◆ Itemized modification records

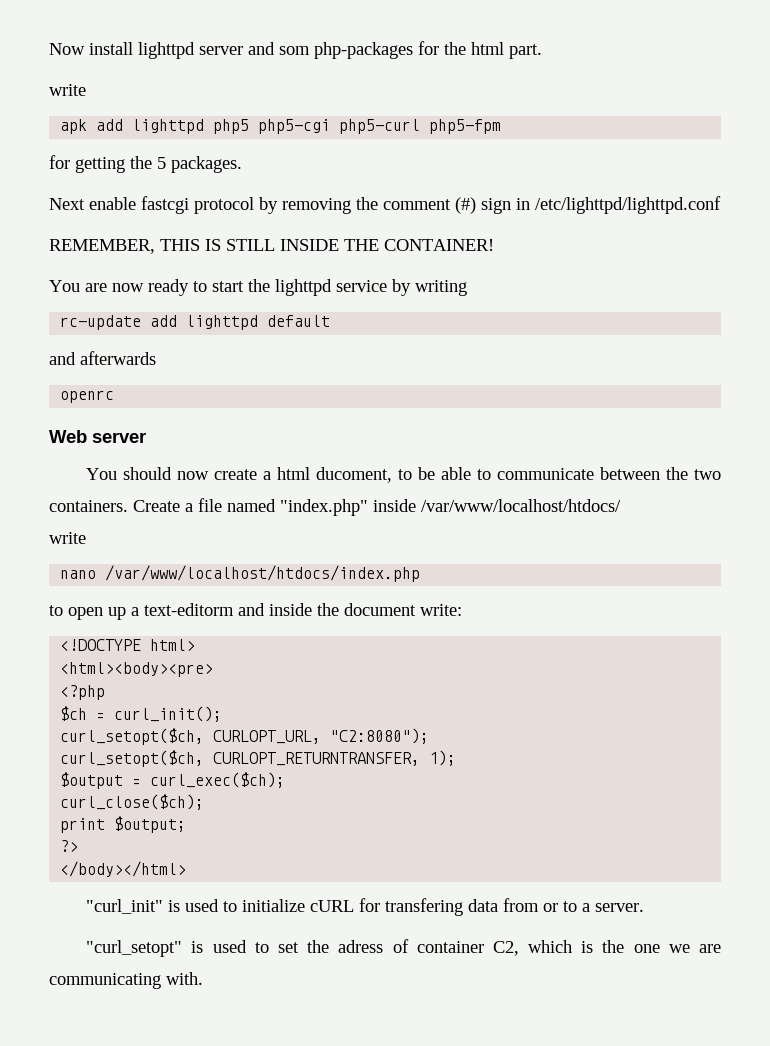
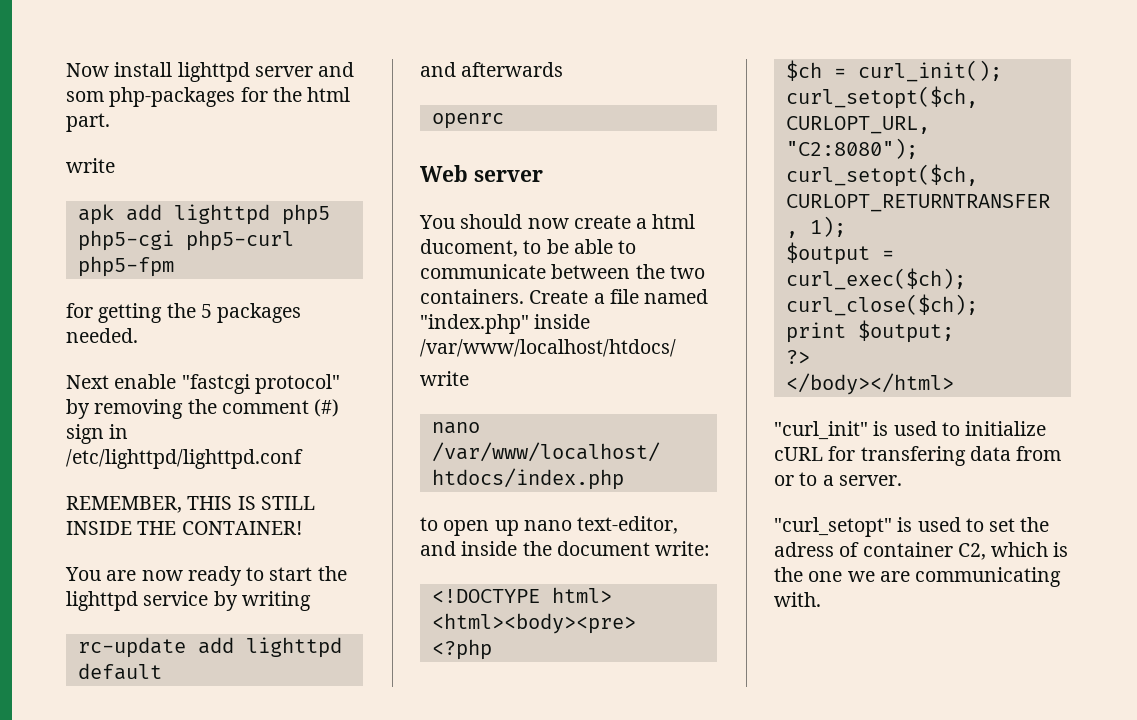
[171,156,242,173] packages. -> [217,303,302,323] [66,328,138,343] packages needed.
[141,196,254,214] fastcgi protocol -> [181,374,340,394] "fastcgi protocol"
[131,603,234,616] a text-editorm -> [523,516,679,534] nano text-editor,

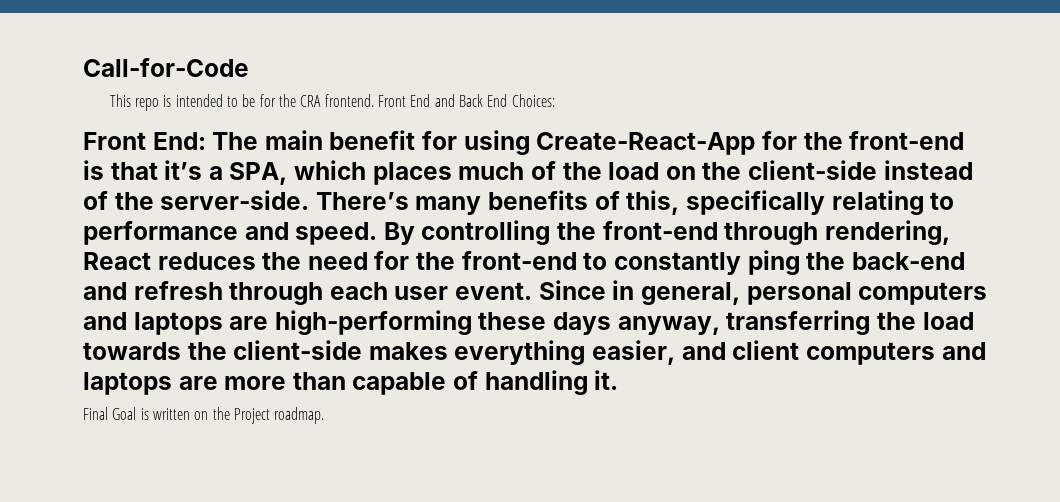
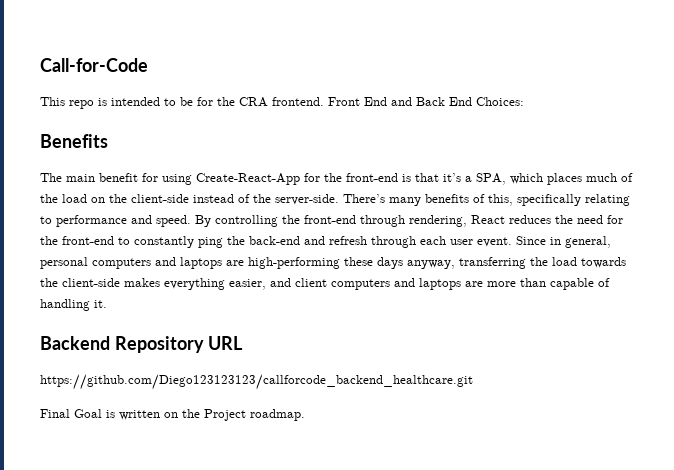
[83,132,206,150] Front End: -> [40,134,108,148] Benefits //
(619, 380) none -> [40,336,244,353] [40,374,473,390] // Backend Repository URL // https://github.com/Diego123123123/callforcode_backend_healthcare.git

◆ YOUR OBJECTIVE
The answer must be the lines from the one containing "[83,132,206,150] Front End: ->" through the last line of the records, copied exactly, with nothing else.

◆ YOUR SOLUTION
[83,132,206,150] Front End: -> [40,134,108,148] Benefits //
(619, 380) none -> [40,336,244,353] [40,374,473,390] // Backend Repository URL // https://github.com/Diego123123123/callforcode_backend_healthcare.git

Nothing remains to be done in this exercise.